Work required
Could you repeat all of the entries exactly, leaving out any pictures?

START Task material

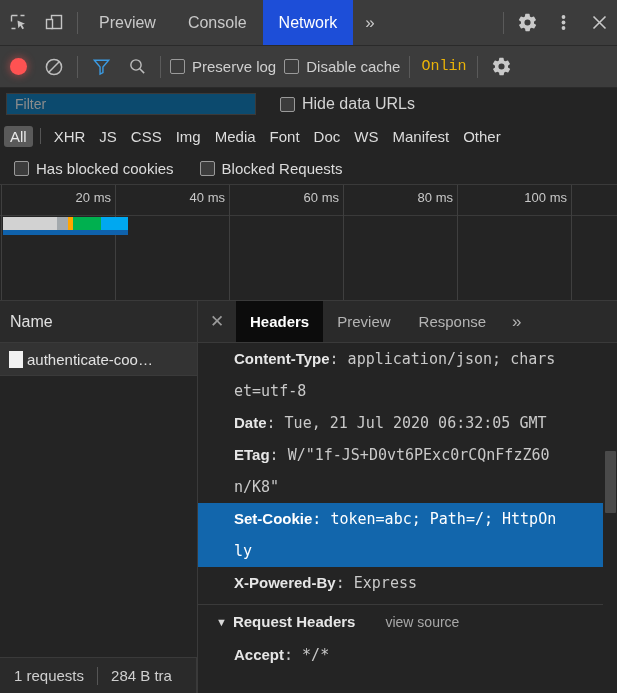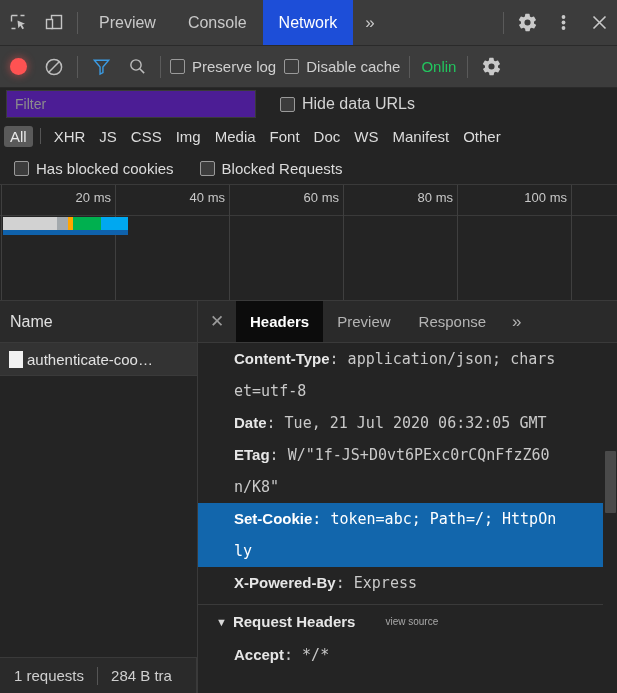--- a/index.html
+++ b/index.html
@@ -47,7 +47,7 @@
     background:#3c3c3c;display:inline-block;flex:none;
   }
   .chk-label{display:flex;align-items:center;gap:7px;padding:0 4px;white-space:nowrap;}
-  .online-txt{color:#22c55e;padding:0 6px;white-space:nowrap;}
+  .online-txt{color:#eab308;padding:0 6px;white-space:nowrap;font-family:Liberation Mono, monospace;}
 
   
   .filter-row{

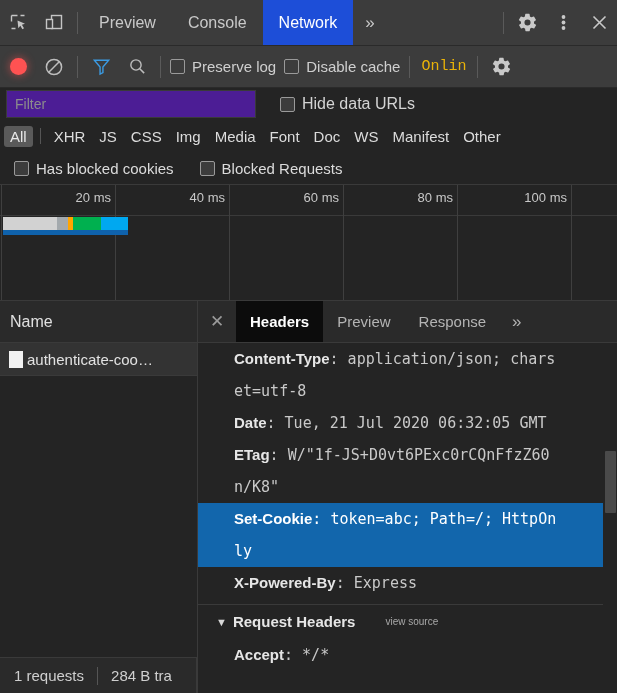--- a/index.html
+++ b/index.html
@@ -55,7 +55,7 @@
     padding:0 0 0 0;
   }
   .filter-input{
-    width:250px;height:28px;margin-left:6px;background:#4c1d95;border:1px solid #3a3a3a;
+    width:250px;height:22px;margin-left:6px;background:#0c4a6e;border:1px solid #3a3a3a;
     color:#9a9a9a;font-size:14px;font-family:"Liberation Sans", sans-serif;
     padding:0 8px;box-sizing:border-box;outline:none;
   }

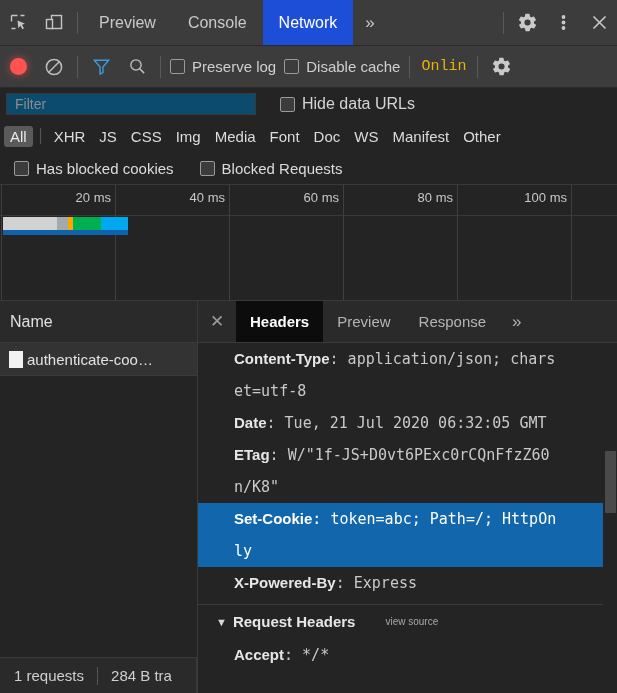--- a/index.html
+++ b/index.html
@@ -144,7 +144,7 @@
   }
   .sec-head .caret{font-size:11px;margin-right:6px;color:#d8d8d8;}
   .sec-head .viewsrc{
-    font-weight:normal;color:#a8a8a8;margin-left:30px;font-size:10px;
+    font-weight:normal;color:#a8a8a8;margin-left:30px;font-size:14px;
   }
 
   .rp-scrollbar{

END Task material

Problem solution
--- a/index.html
+++ b/index.html
@@ -47,7 +47,7 @@
     background:#3c3c3c;display:inline-block;flex:none;
   }
   .chk-label{display:flex;align-items:center;gap:7px;padding:0 4px;white-space:nowrap;}
-  .online-txt{color:#22c55e;padding:0 6px;white-space:nowrap;}
+  .online-txt{color:#eab308;padding:0 6px;white-space:nowrap;font-family:Liberation Mono, monospace;}
 
   
   .filter-row{

--- a/index.html
+++ b/index.html
@@ -55,7 +55,7 @@
     padding:0 0 0 0;
   }
   .filter-input{
-    width:250px;height:28px;margin-left:6px;background:#4c1d95;border:1px solid #3a3a3a;
+    width:250px;height:22px;margin-left:6px;background:#0c4a6e;border:1px solid #3a3a3a;
     color:#9a9a9a;font-size:14px;font-family:"Liberation Sans", sans-serif;
     padding:0 8px;box-sizing:border-box;outline:none;
   }

--- a/index.html
+++ b/index.html
@@ -144,7 +144,7 @@
   }
   .sec-head .caret{font-size:11px;margin-right:6px;color:#d8d8d8;}
   .sec-head .viewsrc{
-    font-weight:normal;color:#a8a8a8;margin-left:30px;font-size:10px;
+    font-weight:normal;color:#a8a8a8;margin-left:30px;font-size:14px;
   }
 
   .rp-scrollbar{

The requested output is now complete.